The Times, apparently, has decided to promote its own state version of the White House mantra: “It’s Bush’s (the Republican’s) fault” with a secondary theme of “we’ve never met a tax increase that we didn’t like.”
So what would this year’s budget for BCPS have looked like had McDonnell not won?
When Democrat Gov. Tim Kaine handed over the keys to the executive mansion he also handed his successor more than a $4 billion budget shortfall. Kaine tried to hide half of that with a tax hike that had no support — with Democrats or Republicans — in the House. And he also tried to appease some school districts, at the expense of others, by implementing a freeze on the local composite index that helps determine state funding of education. That, of course, was ill-advised, even though Bedford County would have benefitted this year. The $3.5 million difference would have hit the BCPS budget next year anyway and the move to set aside the long-standing tradition of how that funding is determined just wasn’t fair. And, even with Kaine’s proposals, Bedford County was still facing close to a $6 million shortfall in state funding.
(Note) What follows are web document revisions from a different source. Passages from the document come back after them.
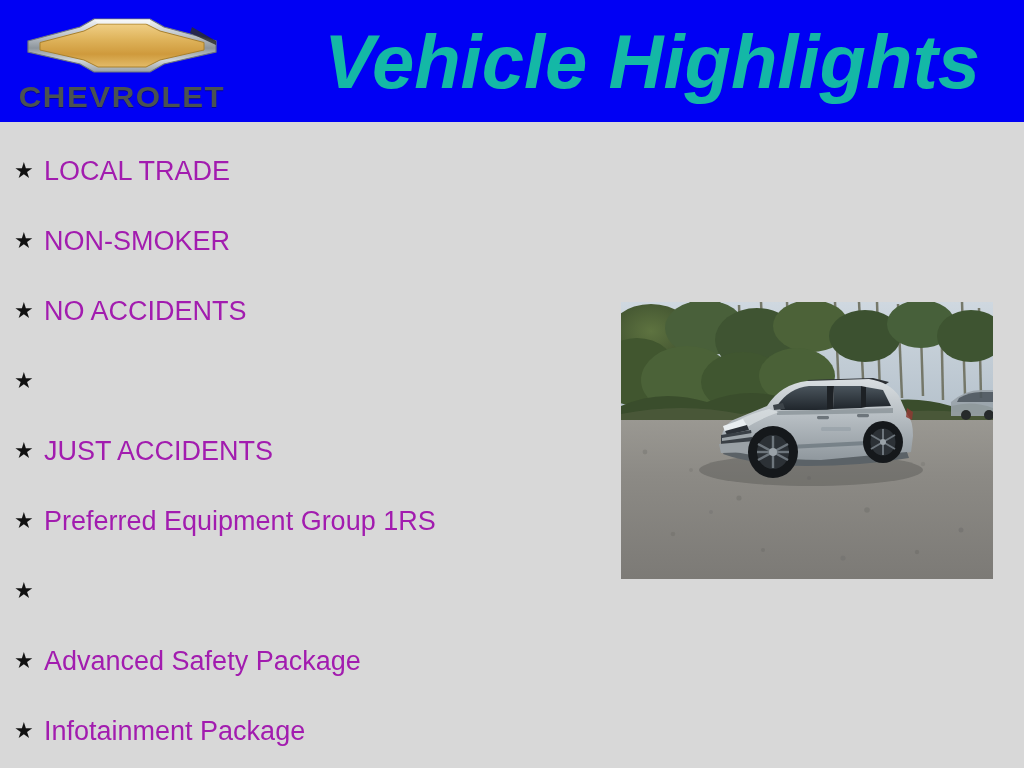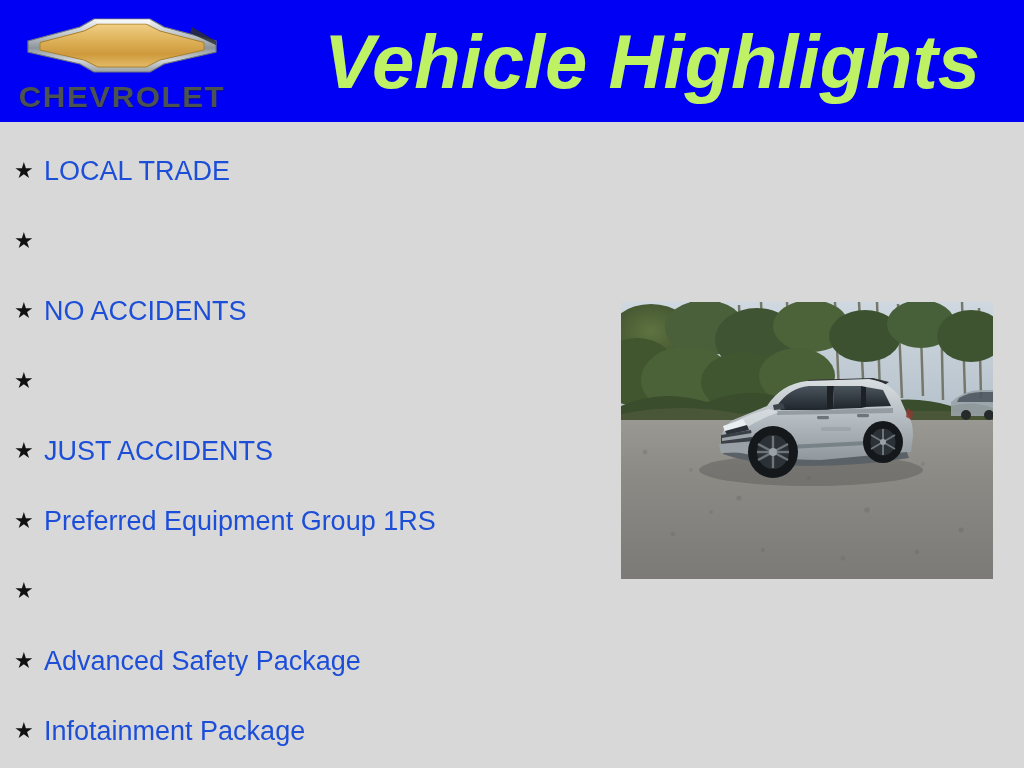--- a/index.html
+++ b/index.html
@@ -75,7 +75,7 @@
     display: flex;
     align-items: center;
     justify-content: flex-end;
-    color: #bef264;
+    color: #14b8a6;
     font-family: "Liberation Sans", sans-serif;
     font-weight: bold;
     font-style: italic;

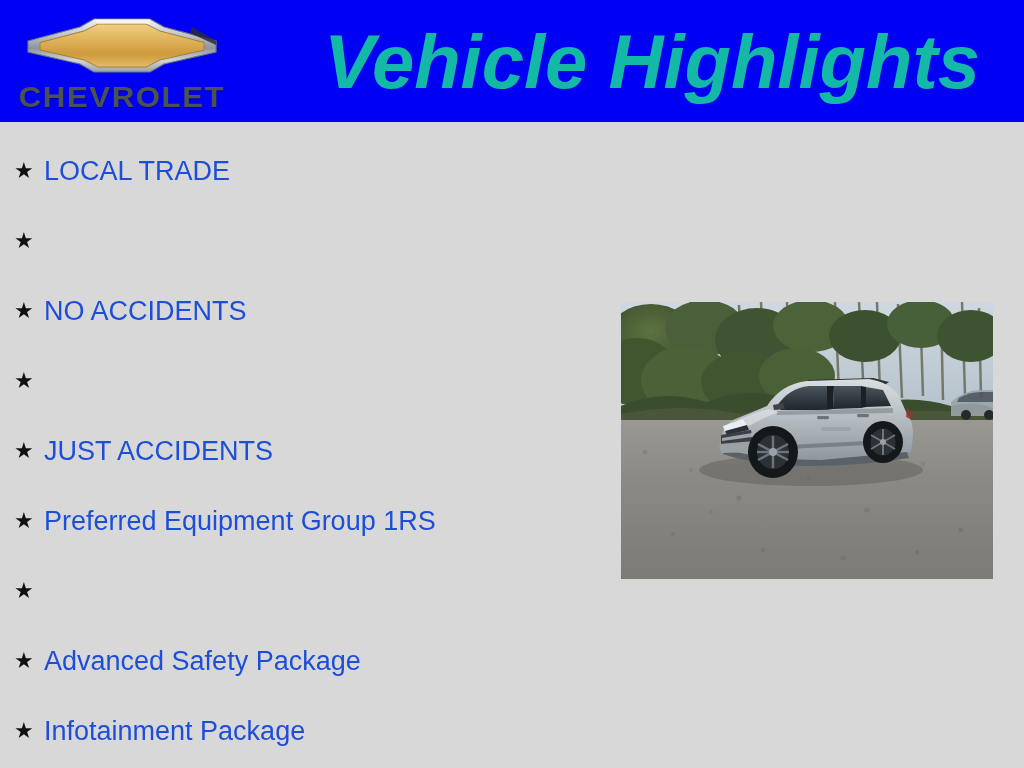--- a/index.html
+++ b/index.html
@@ -114,7 +114,7 @@
     font-family: "Liberation Sans", sans-serif;
     font-size: 27px;
     line-height: 30px;
-    color: #1d4ed8;
+    color: #a21caf;
     white-space: nowrap;
   }
 

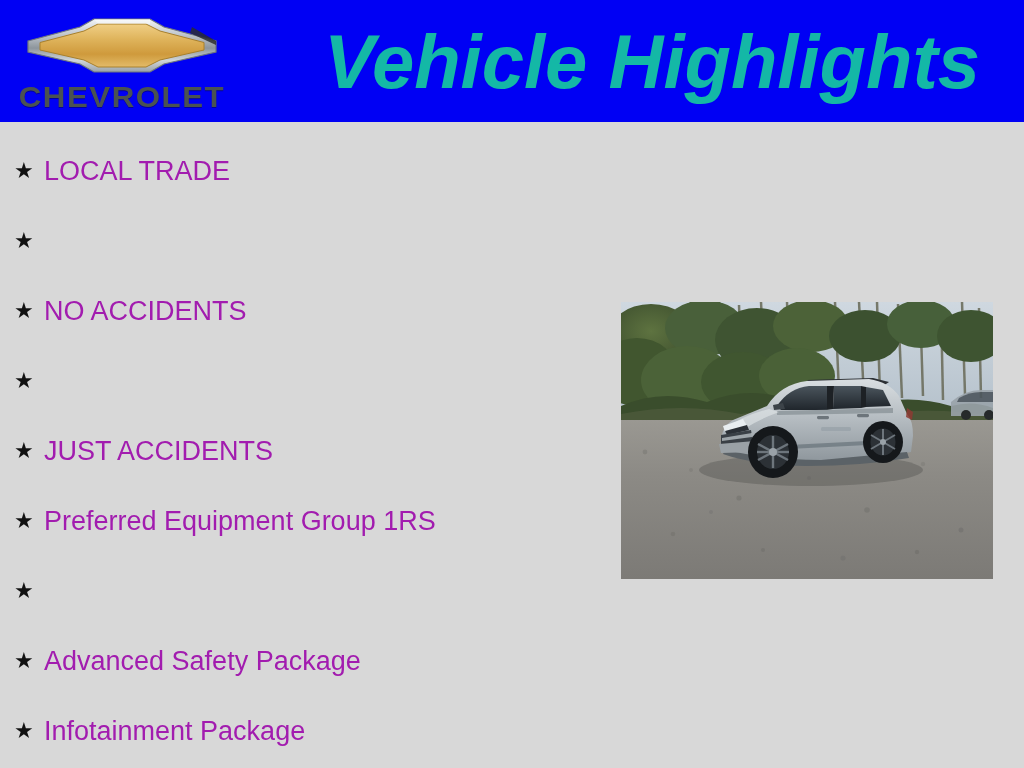--- a/index.html
+++ b/index.html
@@ -182,6 +182,7 @@
 
     <div class="highlight-row">
       <span class="hl-star">★</span>
+      <span class="hl-text">NON-SMOKER</span>
     </div>
 
     <div class="highlight-row">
What’s more, other school systems in the area were facing similar shortfalls — including the one in Roanoke. Would the Times, had Deeds won last November’s election, taken the city of Roanoke voters to task, stating that they could “only look in the mirror when they wonder who to blame.” Were those same voters, who voted in Kaine in 2005, chastised the previous two years as budgets were cut? Or would the Times dare blast Roanoke voters for voting in President Obama, who since taking office, has been in charge of double-digit unemployment rates and skyrocketing federal deficits.
The fact is Kaine is gone and he left the commonwealth with a major budget deficit to deal with. The current governor didn’t create it, but it’s now his to fix. That will mean cuts — and plenty of them — at all levels of government. For the Times to somehow place this mess on Bedford County voters is political posturing, at best.